Walking or Trotting Inflation

  • When prices rise moderately and the annual inflation rate is a single digit (3% - 10%), it is called walking or trotting inflation. 
  • Inflation at this rate is a warning signal for the government to control it before it turns into running inflation.

Running Inflation

  • When prices rise rapidly like the running of a horse at a rate of speed of 10% - 20% per annum.
  • Its control requires strong monetary and fiscal measures, otherwise it leads to hyperinflation.
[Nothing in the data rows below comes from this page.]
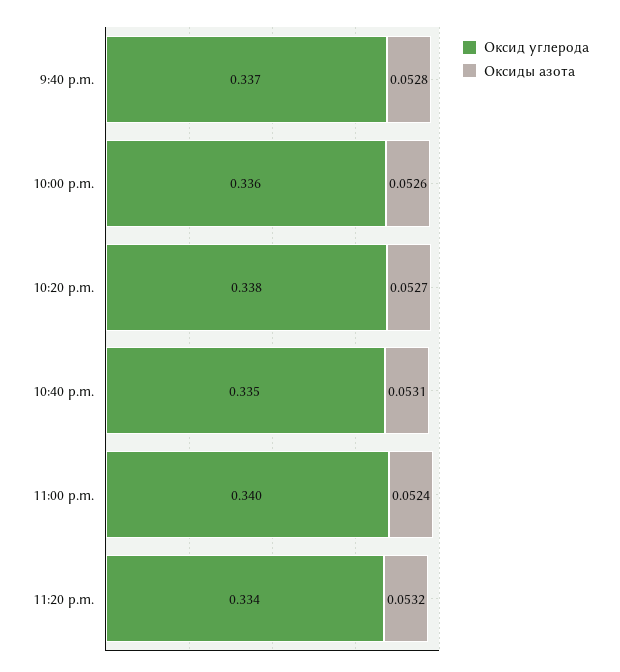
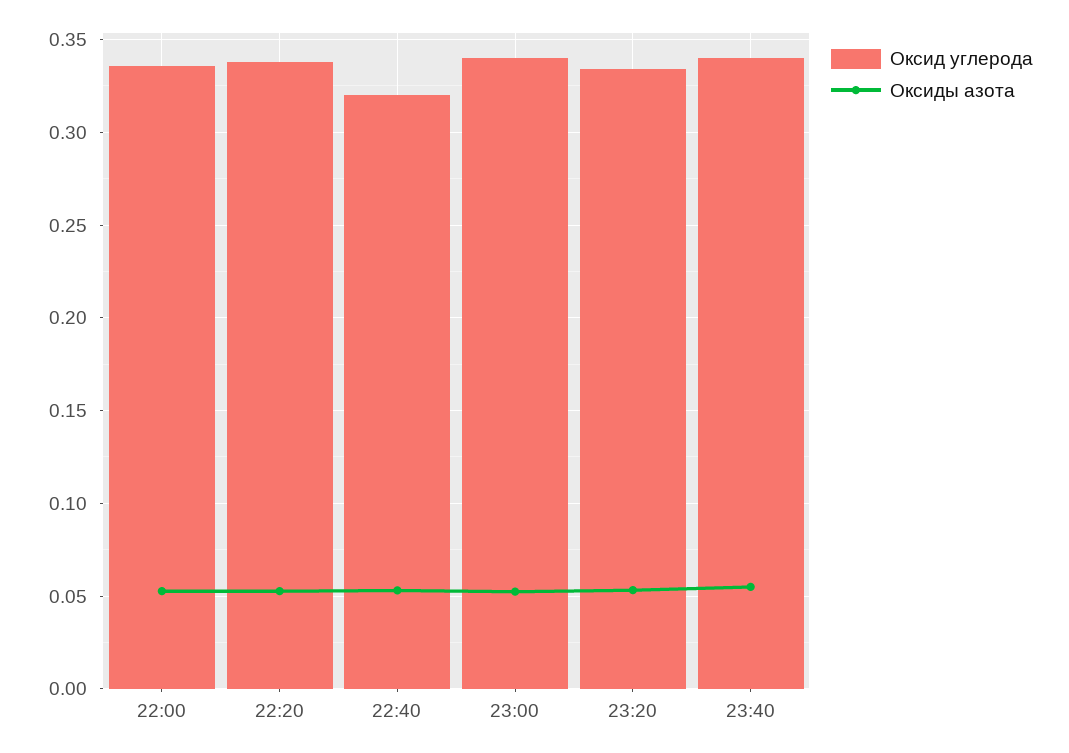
Оксид углерода, 9:40 p.m.: 0.337 -> none
Оксиды азота, 9:40 p.m.: 0.0528 -> none
Оксид углерода, 10:40 p.m.: 0.335 -> 0.32
Оксид углерода, 23:40: none -> 0.34
Оксиды азота, 23:40: none -> 0.055

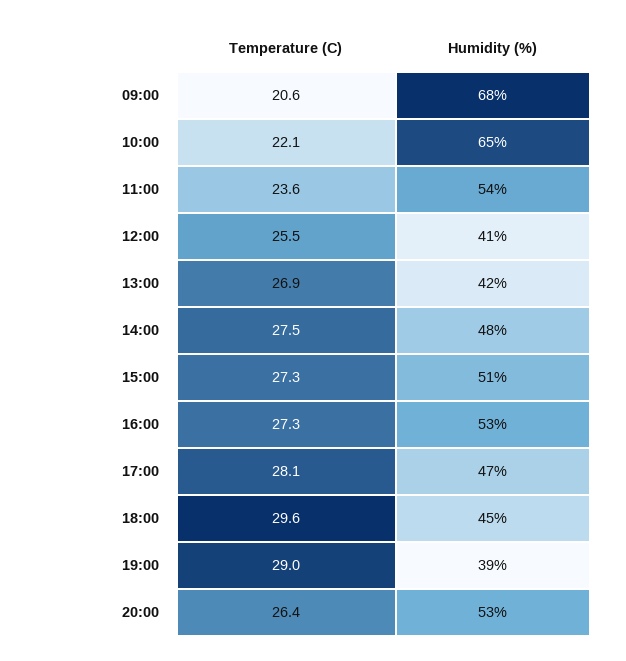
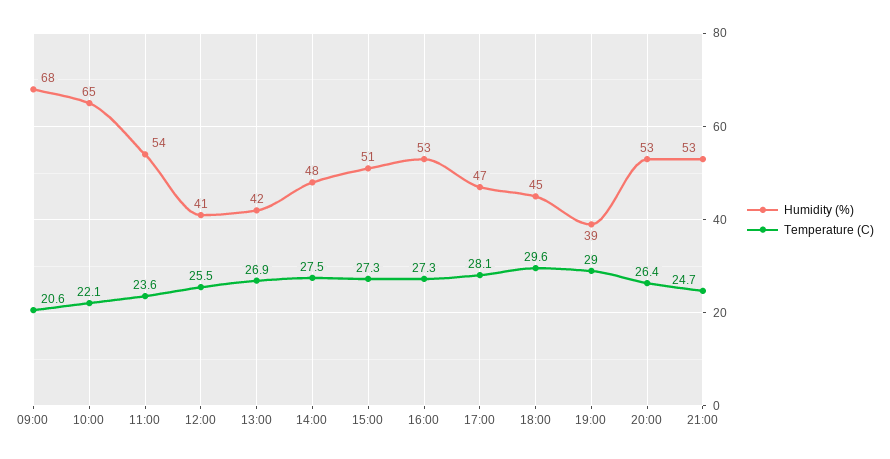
Humidity (%), 21:00: none -> 53
Temperature (C), 21:00: none -> 24.7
Galloping or Hyperinflation

  • When prices rises between 20% to 100% per annum or even more, it is called galloping or hyperinflation. 
  • Such a situation brings a total collapse of the monetary system because of the continuous fall in the purchasing power of money.
  • One of the most famous examples of hyperinflation occurred in Germany between January 1922 and November 1923. 
  • During that period, the average price level increased by a factor of 20 billion, doubling every 28 hours.

Case of Zimbabwe:

  • Hyperinflation issue started in late 1990's. In early 90's, President Mugabe started a series of land reforms in the form of Redistribution of land, taking land from ethnically European farmers and giving it to ethnic Zimbabweans.
  • This transfer of land damaged the country's capacity of food production resulting in dropping of supply far below demand and raising prices of the food.
  • During the height of inflation from 2008 to 2009, it was difficult to measure Zimbabwe's hyperinflation because the government of Zimbabwe stopped filing official inflation statistics.
  • Peak month of inflation was estimated at 79.6 billion percent in mid-November 2008, inflation doubling every 24 hrs.  
  • In mid-2015, Zimbabwe adopted Dollarisation of the economy.

SKEWFLATION:

  • When Inflation is there in one sector and prices are stable in other sectors.
  • Ex. Inflation in Indian scenario many times is skewflation as inflation is centered around food inflation in India .

Transitory inflation: 

  • Increase in the inflation rate is a temporary or short-lived phenomenon and the inflation rate are expected to drop back again. 
  • The situation can be on account of any economic event like sudden slowdown in the supply or increase in demand of any item in the economy.

STRUCTURAL /BOTTLENECK INFLATION: 

  • Inflation is because of structural problems in the economy.
  • It is prevalent in most of developing countries.
  • It is on account of weak institutions and imperfect working of market like food inflation in India.

Shrinkflation : (SHRINK+INFLATION )

  • Practice of reducing product’s size without any change in its sticker price.
  • This strategy is  employed by companies, mainly in the food and beverage industries, to  maintain their  profit margins in a clandestine manner. 
  • It appears to be hidden inflation. 
  • Post Covid, this s the most prevalent phenomenon.
  • Ex . The strategy of Parle -G is the best example to understand this phenomenon.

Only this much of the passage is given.